Tim Barber/Chattanooga Times Free Press/AP
Volunteer firefighter Sheri Torbett, with the Sequoyah Volunteer Fire Department, uses a leaf blower to turn back approaching flames near the Mowbray Volunteer Fire Hall in Soddy-Daisy, Tenn., on Nov. 10.

It has been a trying few months for the American Southeast.

After the coastal areas were battered by hurricane Matthew and subsequent flooding in October, the worst drought in a decade and a warmer-than-usual fall fueled conditions inland that is contributing massive wildfires.

According to the National Interagency Fire Center, 15 large fires have burned through more than 95,000 acres in seven Southeastern states in recent months, with the latest occurring Monday in the Smoky Mountains National Park, resulting in an evacuation of more than 14,000 residents and visitors.

While scenes of blazing forests and hazy skies are more frequently associated with the drier Western states, wildfires have always burned in Southeastern states despite being wetter and cooler. But the incident this year is noted for its intensity, having occurred during exceptional drought and scarce rainfall for months. Although experts are wary of linking such conditions to climate change, they say that with current climate model predictions of higher temperatures and longer consecutive dry periods, risks for wildfires will increase.

"The region has been and still is experiencing exceptional drought, conditions in general entering this fall season were much drier than usual," Jim Vose, Forest Service Southern Research Station scientist tells The Christian Science Monitor in a phone interview. "Most climate models predict that these kinds of conditions are likely to occur more frequently in the future."

The three conditions – warm weather, dry leaves to act as fuel, dry conditions that stretch for a long period of time – contribute to the spread of wildfires. Ignition sources can vary, with arson suspected as a source in North Carolina.

October is typically a dry month in the Southeast, but according to the US Drought Monitor, Alabama, Tennessee, and Georgia have been suffering from exceptional drought in recent weeks, with Alabama and Mississippi not seeing measurable rain in some parts since mid-September, accompanied by unusually high temperatures. Hundreds of new fires have been reported and streams are at near-record low levels. The last time a similarly major drought has occurred was in 2007.

Since early this week, a couple of rain showers have descended in some areas, including in Georgia, North Carolina, and Tennessee, but according to data tracking rainfall in the region, the projected amount will not be enough to eliminate effects of the drought.

"We just got 1 to 3 inches across some of the heaviest drought areas," William Schmitz, Service Climatologist at the Southeast Regional Climate Center told the Monitor in a phone interview.
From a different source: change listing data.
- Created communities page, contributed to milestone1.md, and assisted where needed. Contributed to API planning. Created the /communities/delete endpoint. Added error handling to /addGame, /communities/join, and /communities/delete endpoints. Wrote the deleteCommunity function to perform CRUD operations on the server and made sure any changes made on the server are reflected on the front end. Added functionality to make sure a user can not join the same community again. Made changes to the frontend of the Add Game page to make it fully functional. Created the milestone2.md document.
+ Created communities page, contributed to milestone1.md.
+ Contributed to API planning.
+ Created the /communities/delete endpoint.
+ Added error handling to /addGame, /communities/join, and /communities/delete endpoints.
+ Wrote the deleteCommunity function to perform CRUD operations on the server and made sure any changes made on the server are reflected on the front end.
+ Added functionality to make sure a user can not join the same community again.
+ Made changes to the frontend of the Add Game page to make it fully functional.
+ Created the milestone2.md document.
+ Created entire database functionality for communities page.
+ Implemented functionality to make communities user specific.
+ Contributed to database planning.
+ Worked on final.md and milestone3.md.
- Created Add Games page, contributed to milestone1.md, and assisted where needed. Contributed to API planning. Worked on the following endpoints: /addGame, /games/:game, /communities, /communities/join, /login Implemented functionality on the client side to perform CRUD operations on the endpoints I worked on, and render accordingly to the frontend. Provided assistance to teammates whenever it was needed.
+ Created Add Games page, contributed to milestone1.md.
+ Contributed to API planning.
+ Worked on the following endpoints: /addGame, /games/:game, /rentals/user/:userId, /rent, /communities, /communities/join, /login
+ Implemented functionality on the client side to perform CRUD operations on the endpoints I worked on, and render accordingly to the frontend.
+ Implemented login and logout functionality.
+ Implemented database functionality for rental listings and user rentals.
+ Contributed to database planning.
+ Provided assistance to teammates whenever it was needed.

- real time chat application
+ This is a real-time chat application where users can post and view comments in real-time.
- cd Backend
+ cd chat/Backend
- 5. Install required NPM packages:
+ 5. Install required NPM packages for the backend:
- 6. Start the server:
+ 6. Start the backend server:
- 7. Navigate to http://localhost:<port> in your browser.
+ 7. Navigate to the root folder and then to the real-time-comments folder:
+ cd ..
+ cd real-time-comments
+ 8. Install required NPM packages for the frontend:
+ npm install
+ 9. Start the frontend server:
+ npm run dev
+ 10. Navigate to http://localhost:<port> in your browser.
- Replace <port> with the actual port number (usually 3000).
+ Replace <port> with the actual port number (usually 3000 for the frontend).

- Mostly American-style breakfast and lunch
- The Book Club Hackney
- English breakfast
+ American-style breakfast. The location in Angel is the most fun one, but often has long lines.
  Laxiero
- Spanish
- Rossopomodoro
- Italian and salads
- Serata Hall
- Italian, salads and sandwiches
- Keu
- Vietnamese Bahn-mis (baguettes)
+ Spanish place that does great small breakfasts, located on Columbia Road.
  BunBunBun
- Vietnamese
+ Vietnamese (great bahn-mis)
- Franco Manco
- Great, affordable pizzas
Most areas heavily hit by the drought would require up to 10 inches of rain to be replenished.

Some studies have linked the wildfires sparked by long-term drought in Western states to global warming, but experts are hesitant to draw links between the unusual wildfires in the Southeast this year to climate change given a lack of data pinning rising temperatures and persistent drought in the region.

But they do agree that with the Western conditions and climate model projections as indicators, those factors, if present, may lead wildfires to become common.

"We do know just like in the Western United States warmer temperatures mean increased risks of wildfires," Park Williams, assistant research professor at Columbia University in New York, tells the Monitor in a phone interview. "If temperatures are going to continue warming, then we should see more years that seem more similar to the current year."